Top of RECORDS SHOWN
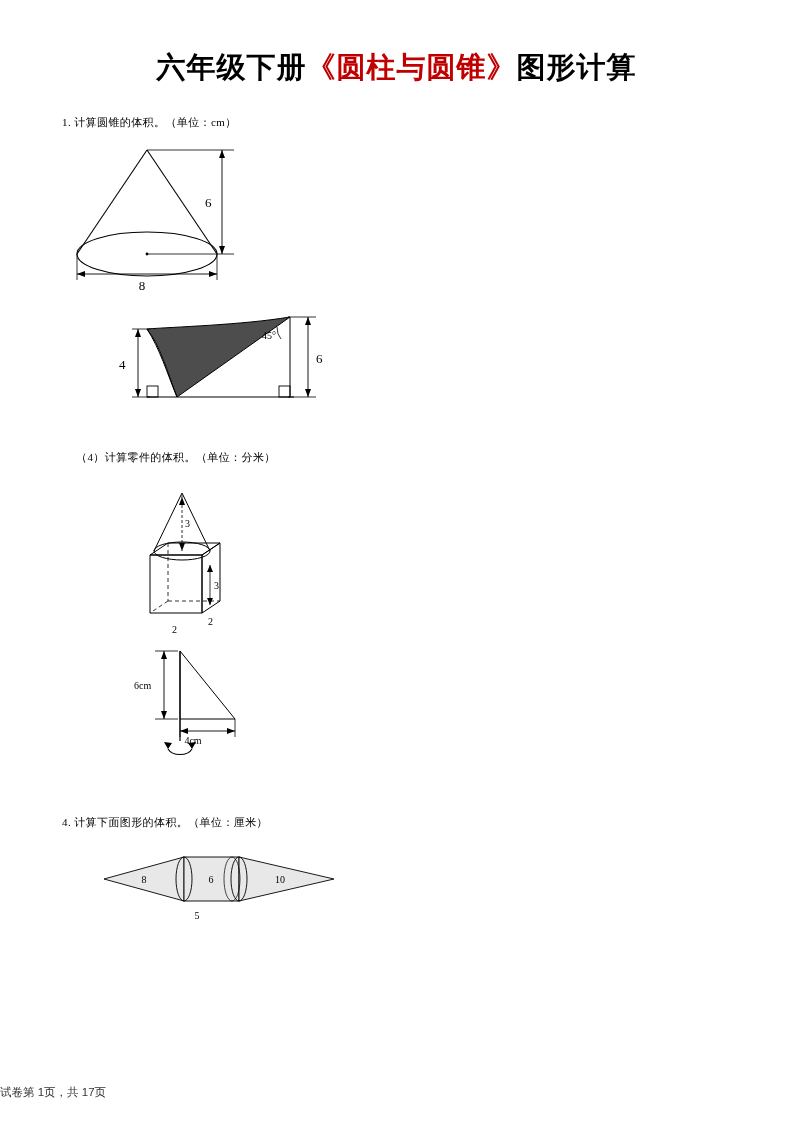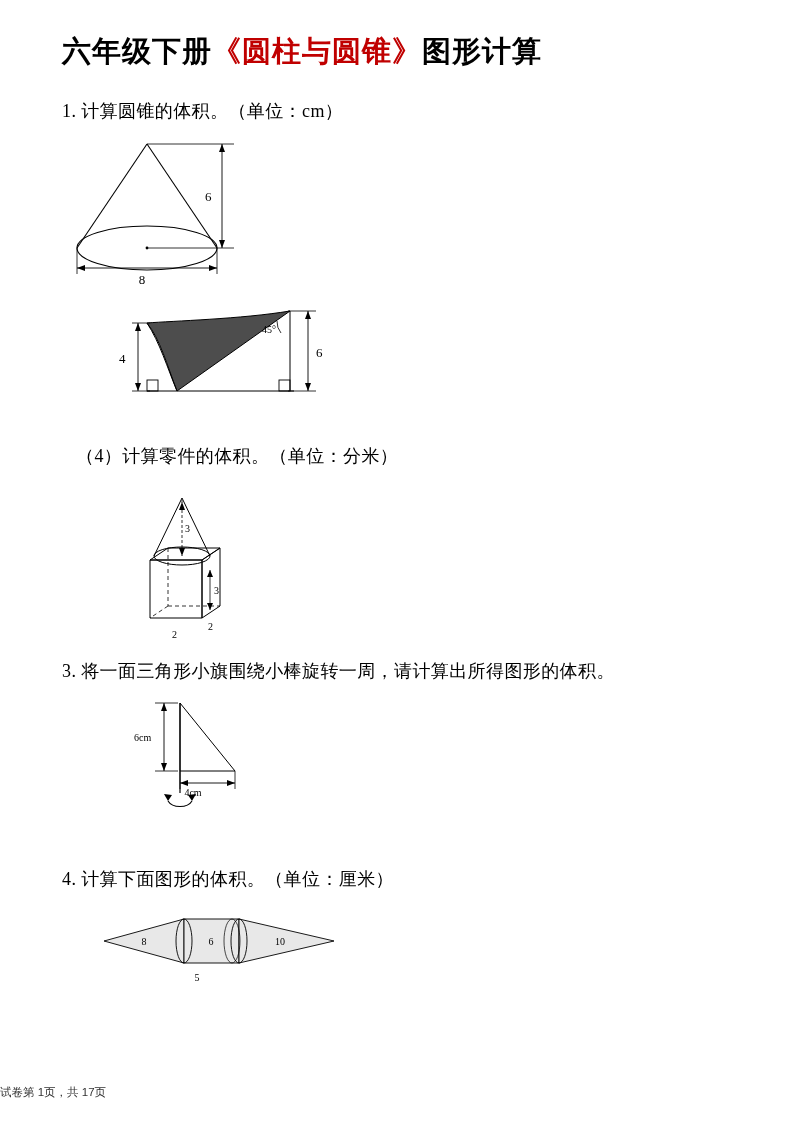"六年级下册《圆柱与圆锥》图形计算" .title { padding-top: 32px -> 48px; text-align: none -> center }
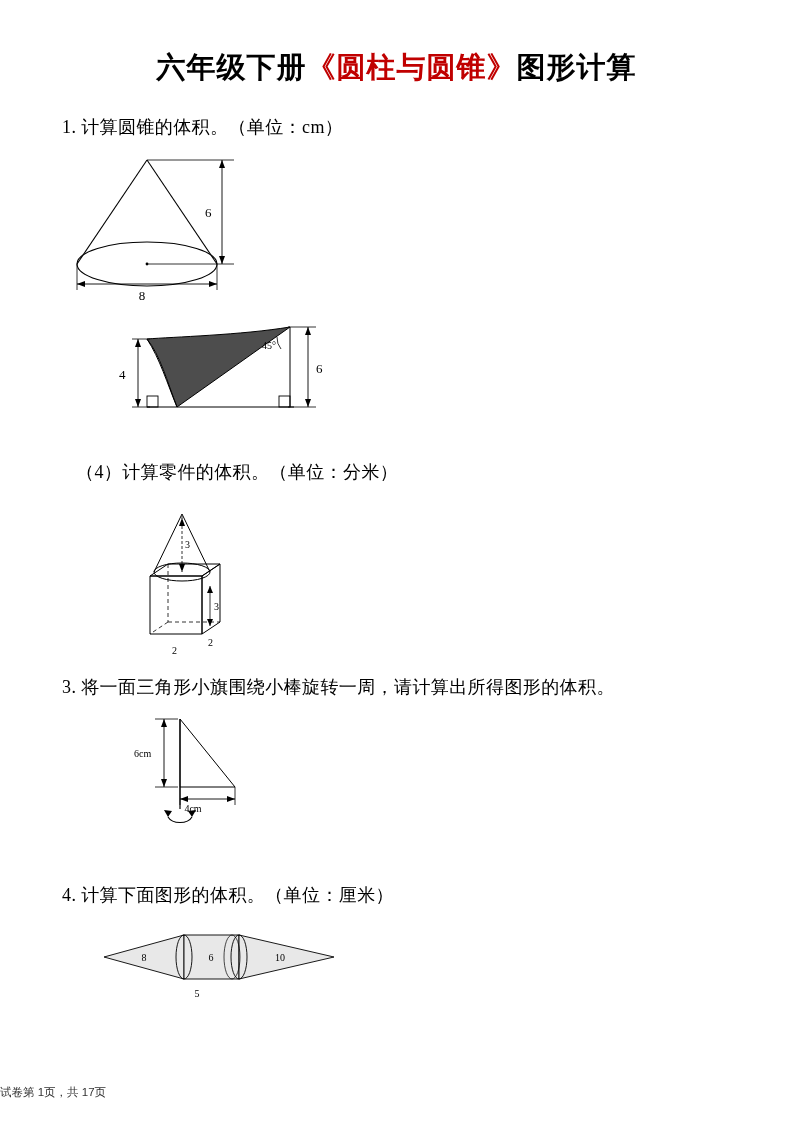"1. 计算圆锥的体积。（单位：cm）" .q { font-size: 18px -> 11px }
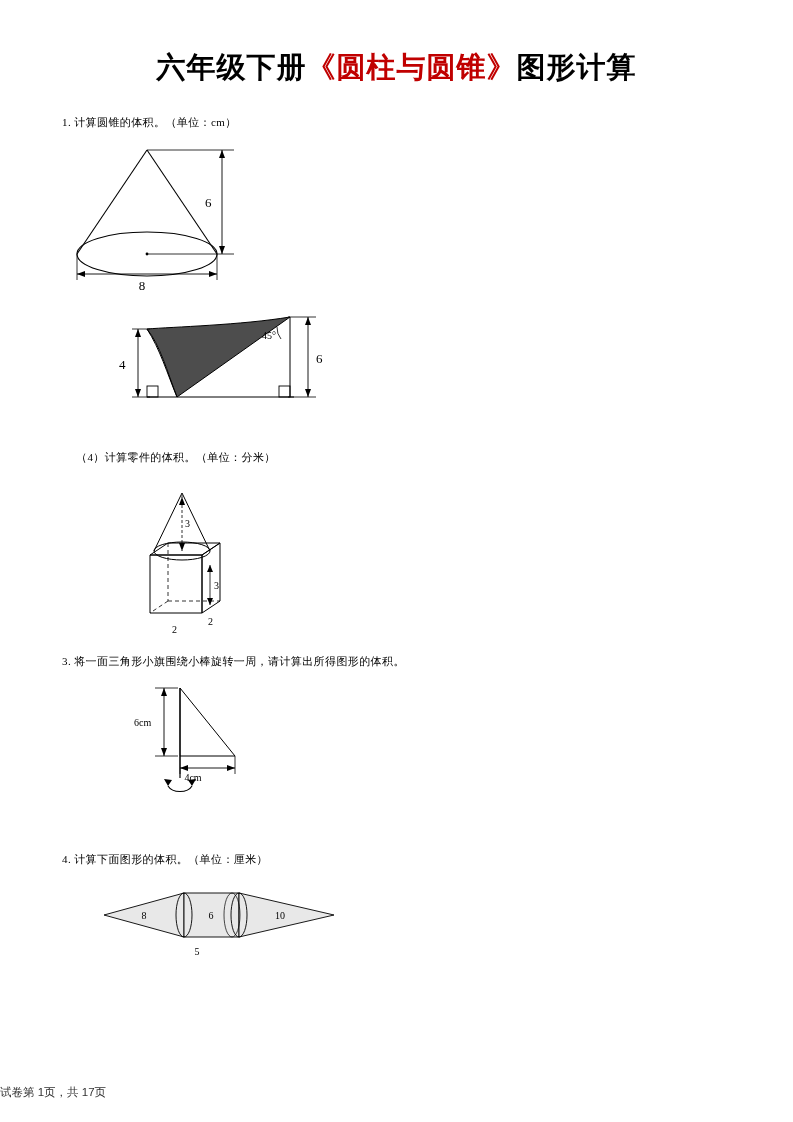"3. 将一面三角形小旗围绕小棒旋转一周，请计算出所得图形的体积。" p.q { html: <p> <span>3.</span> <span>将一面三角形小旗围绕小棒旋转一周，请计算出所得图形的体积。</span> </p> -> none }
Bottom of RECORDS SHOWN
Top of RECORDS SHOWN
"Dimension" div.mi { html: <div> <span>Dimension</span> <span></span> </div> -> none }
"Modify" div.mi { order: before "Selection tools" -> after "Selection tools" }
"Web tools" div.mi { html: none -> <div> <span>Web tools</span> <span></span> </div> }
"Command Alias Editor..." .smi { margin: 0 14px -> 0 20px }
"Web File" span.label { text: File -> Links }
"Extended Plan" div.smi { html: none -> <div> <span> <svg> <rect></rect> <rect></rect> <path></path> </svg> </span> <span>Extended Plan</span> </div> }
Bottom of RECORDS SHOWN
Top of RECORDS SHOWN
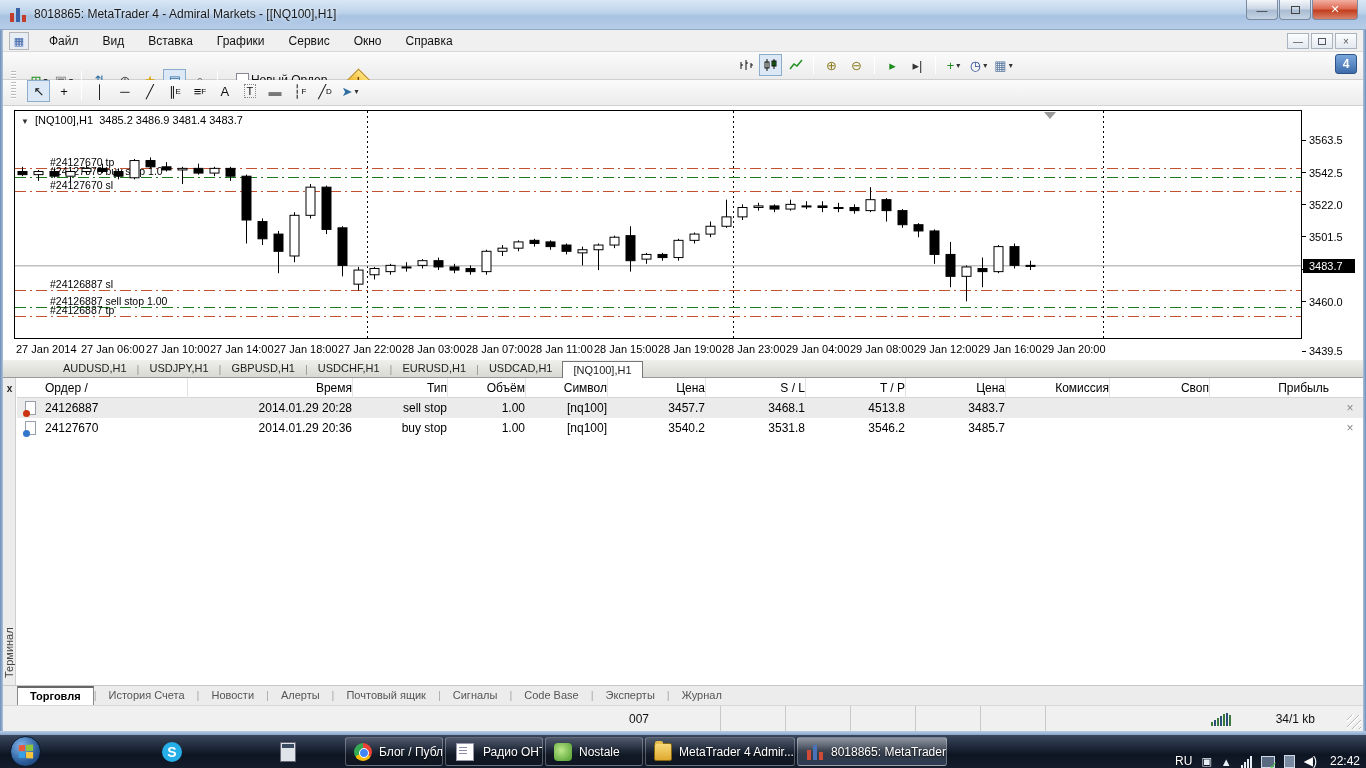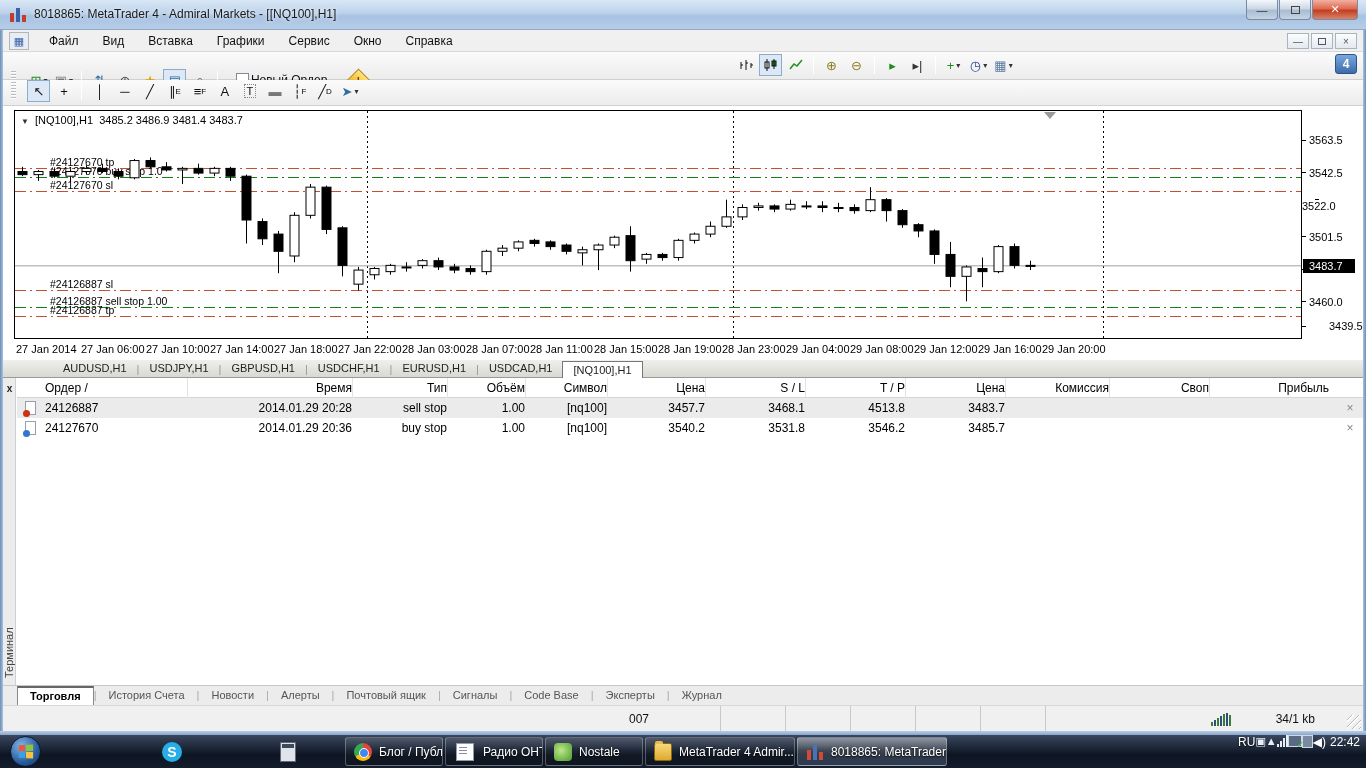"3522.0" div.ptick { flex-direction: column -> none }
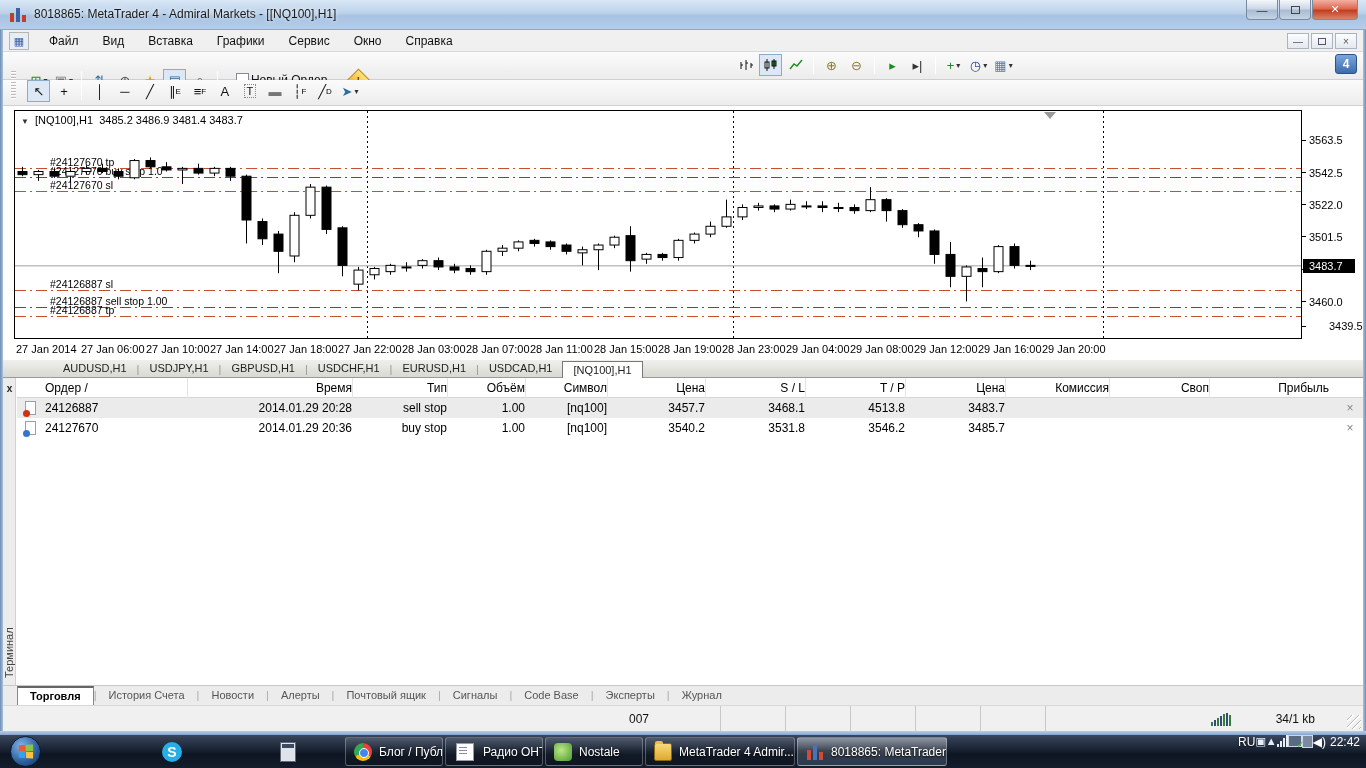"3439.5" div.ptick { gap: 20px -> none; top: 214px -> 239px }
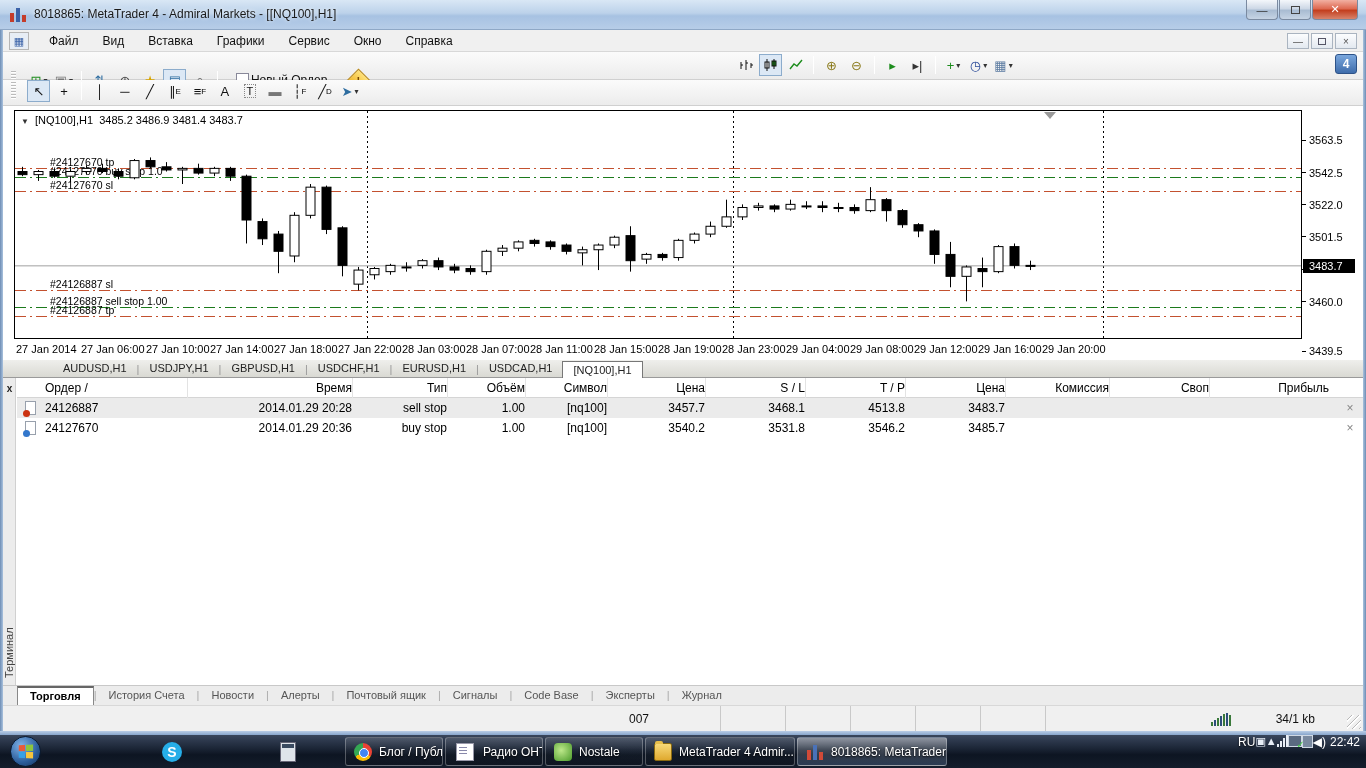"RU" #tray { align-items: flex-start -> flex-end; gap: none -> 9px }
Bottom of RECORDS SHOWN
### WHAT YOU SHOULD DO
Proceeding from the line containing "-> <div> <span>Web" through the line containing "text: File ->", transcribe the lines above exactly, both end lines included.

### COMPLETED EXERCISE
"Web tools" div.mi { html: none -> <div> <span>Web tools</span> <span></span> </div> }
"Command Alias Editor..." .smi { margin: 0 14px -> 0 20px }
"Web File" span.label { text: File -> Links }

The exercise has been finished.